__Activity__:
Select and reproduce each line of the listing below that bears the string "panel".

__Records provided__:
────────
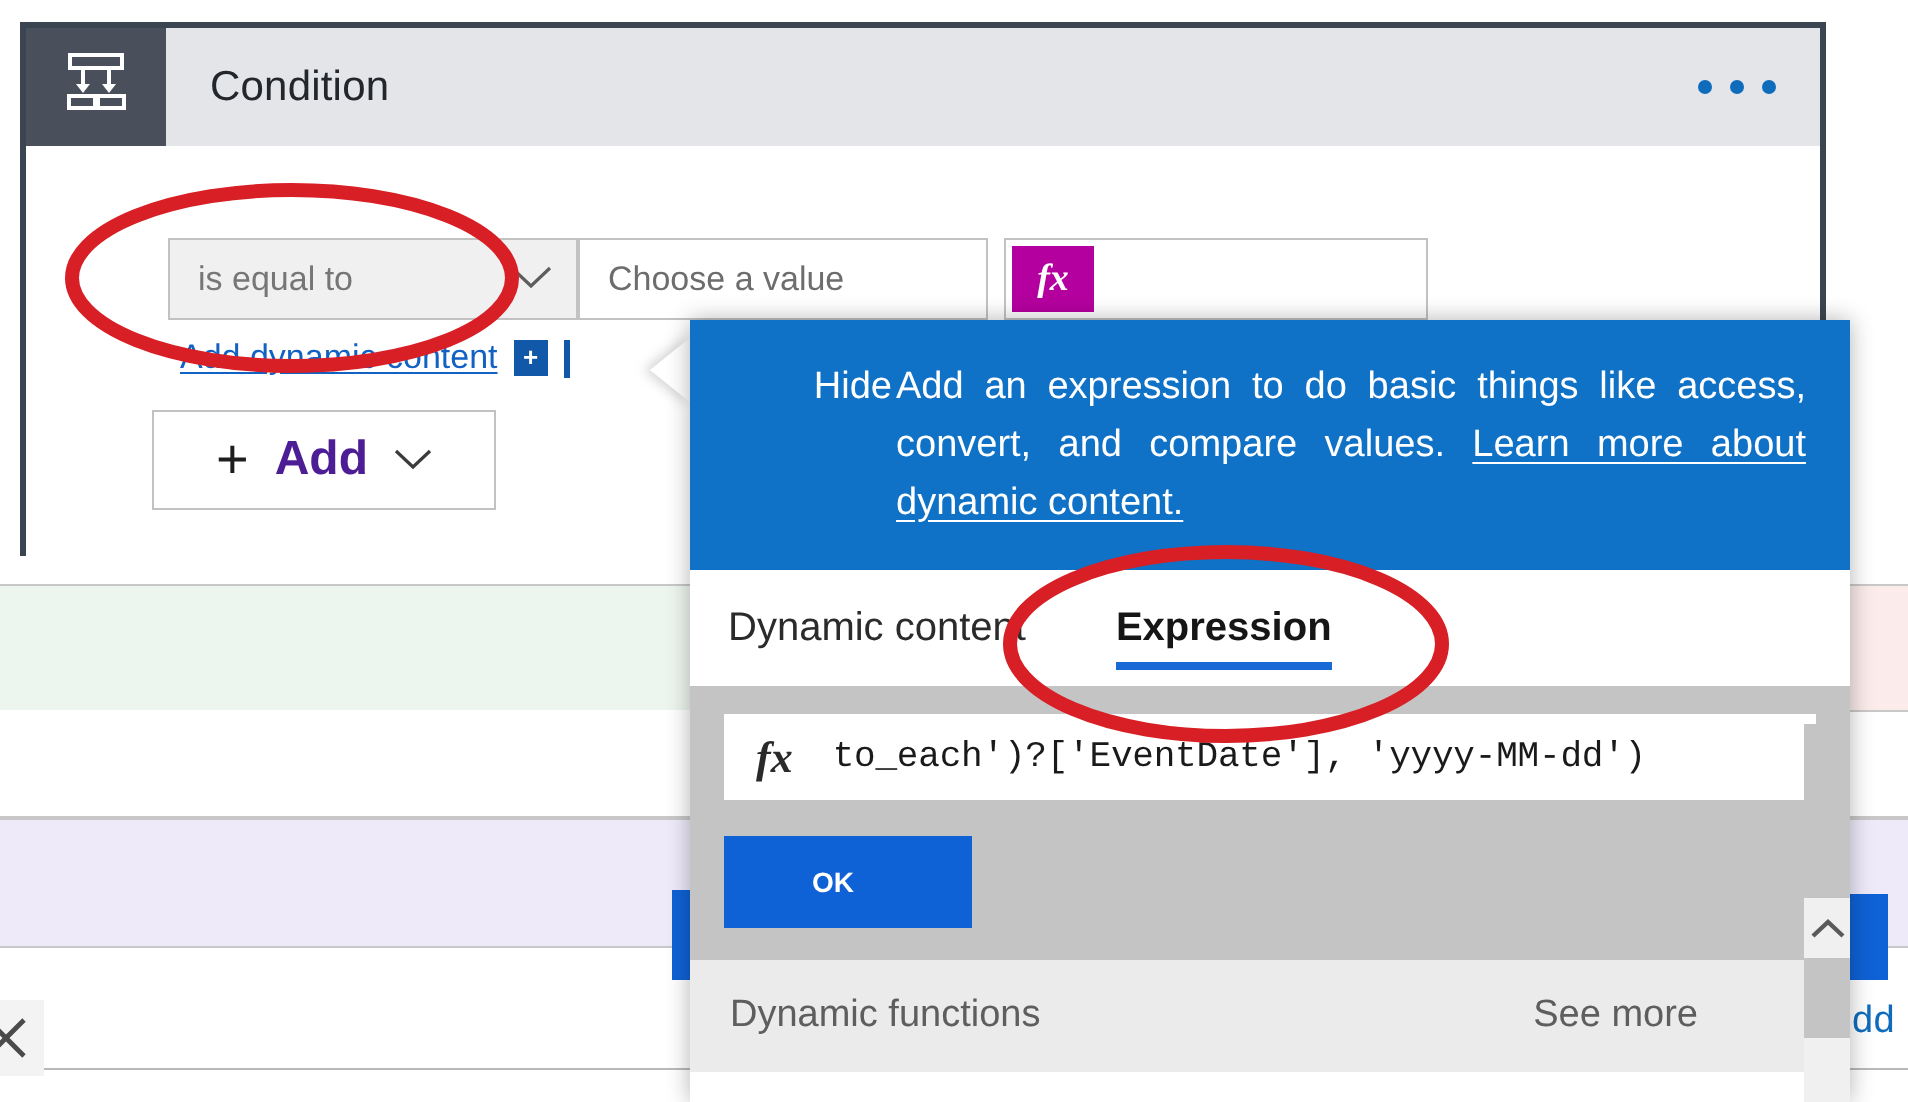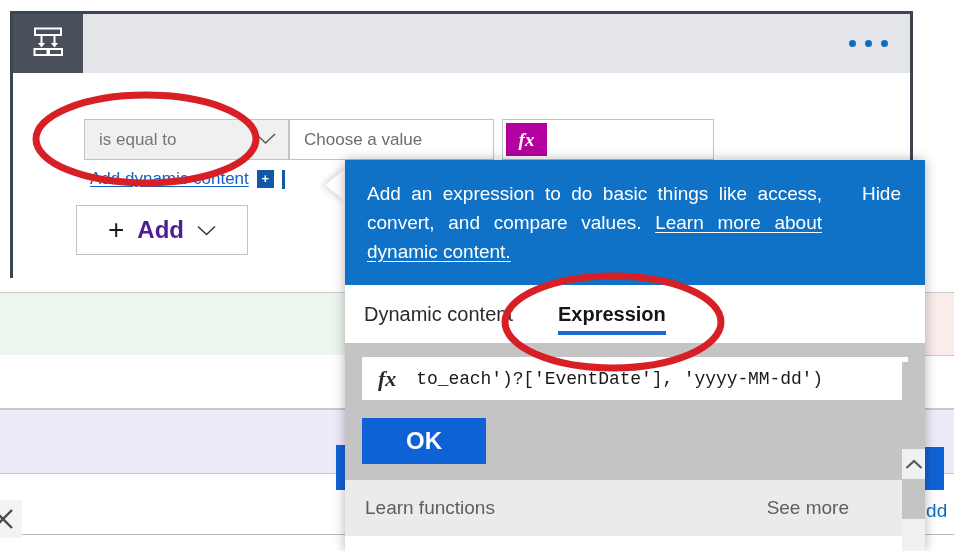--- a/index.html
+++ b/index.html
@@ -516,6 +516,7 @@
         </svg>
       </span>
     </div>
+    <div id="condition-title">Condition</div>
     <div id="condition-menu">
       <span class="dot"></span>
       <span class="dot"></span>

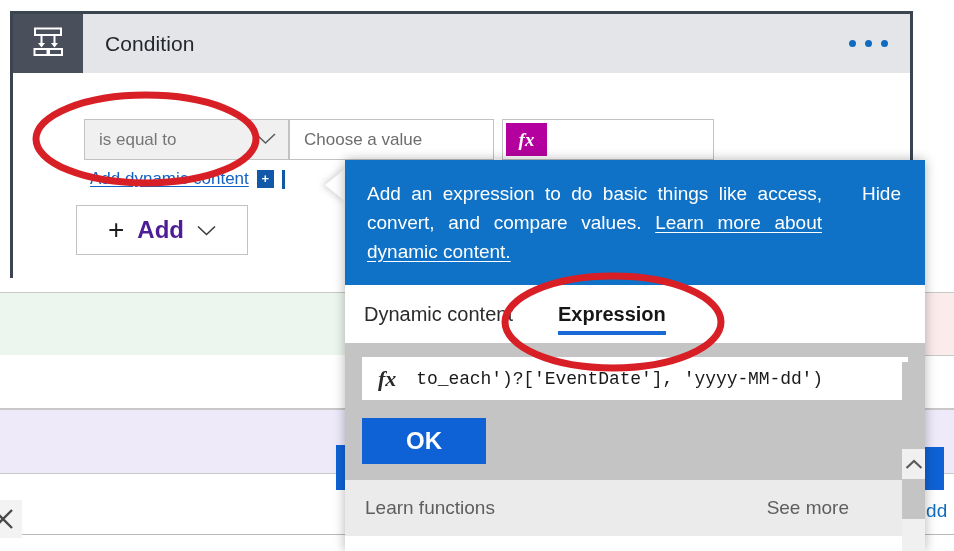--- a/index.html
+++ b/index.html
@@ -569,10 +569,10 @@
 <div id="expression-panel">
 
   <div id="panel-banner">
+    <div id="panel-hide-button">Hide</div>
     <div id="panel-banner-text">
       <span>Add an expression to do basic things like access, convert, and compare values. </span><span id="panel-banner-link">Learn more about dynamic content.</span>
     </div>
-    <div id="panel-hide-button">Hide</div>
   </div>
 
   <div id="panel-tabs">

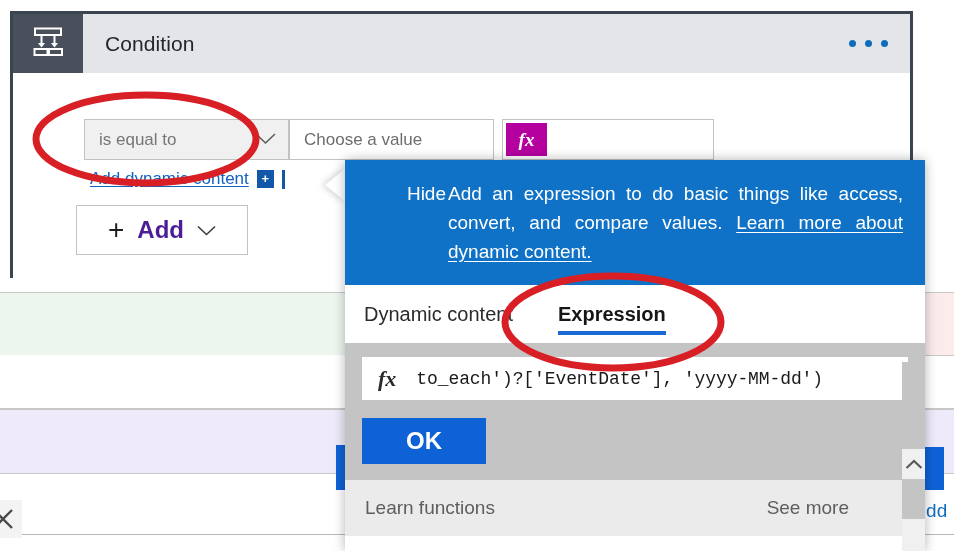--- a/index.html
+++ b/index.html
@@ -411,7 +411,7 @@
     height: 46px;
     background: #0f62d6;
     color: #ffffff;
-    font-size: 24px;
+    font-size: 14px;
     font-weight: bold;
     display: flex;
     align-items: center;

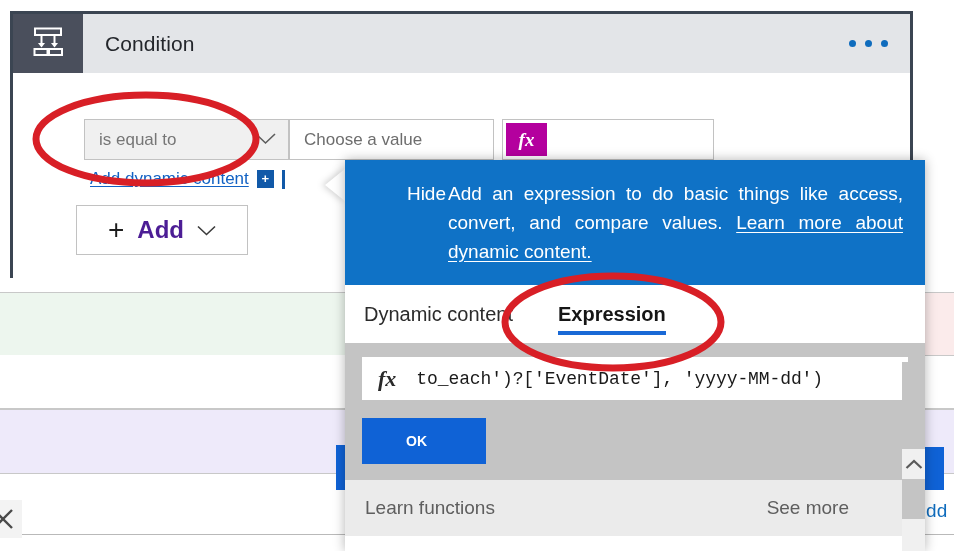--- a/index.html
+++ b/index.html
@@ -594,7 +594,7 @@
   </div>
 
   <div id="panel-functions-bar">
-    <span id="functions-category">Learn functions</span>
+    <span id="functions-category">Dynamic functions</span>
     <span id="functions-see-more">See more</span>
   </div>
────────
__Task response__:
 <div id="expression-panel">
   <div id="panel-banner">
+    <div id="panel-hide-button">Hide</div>
     <div id="panel-banner-text">
       <span>Add an expression to do basic things like access, convert, and compare values. </span><span id="panel-banner-link">Learn more about dynamic content.</span>
-    <div id="panel-hide-button">Hide</div>
   <div id="panel-tabs">
   <div id="panel-functions-bar">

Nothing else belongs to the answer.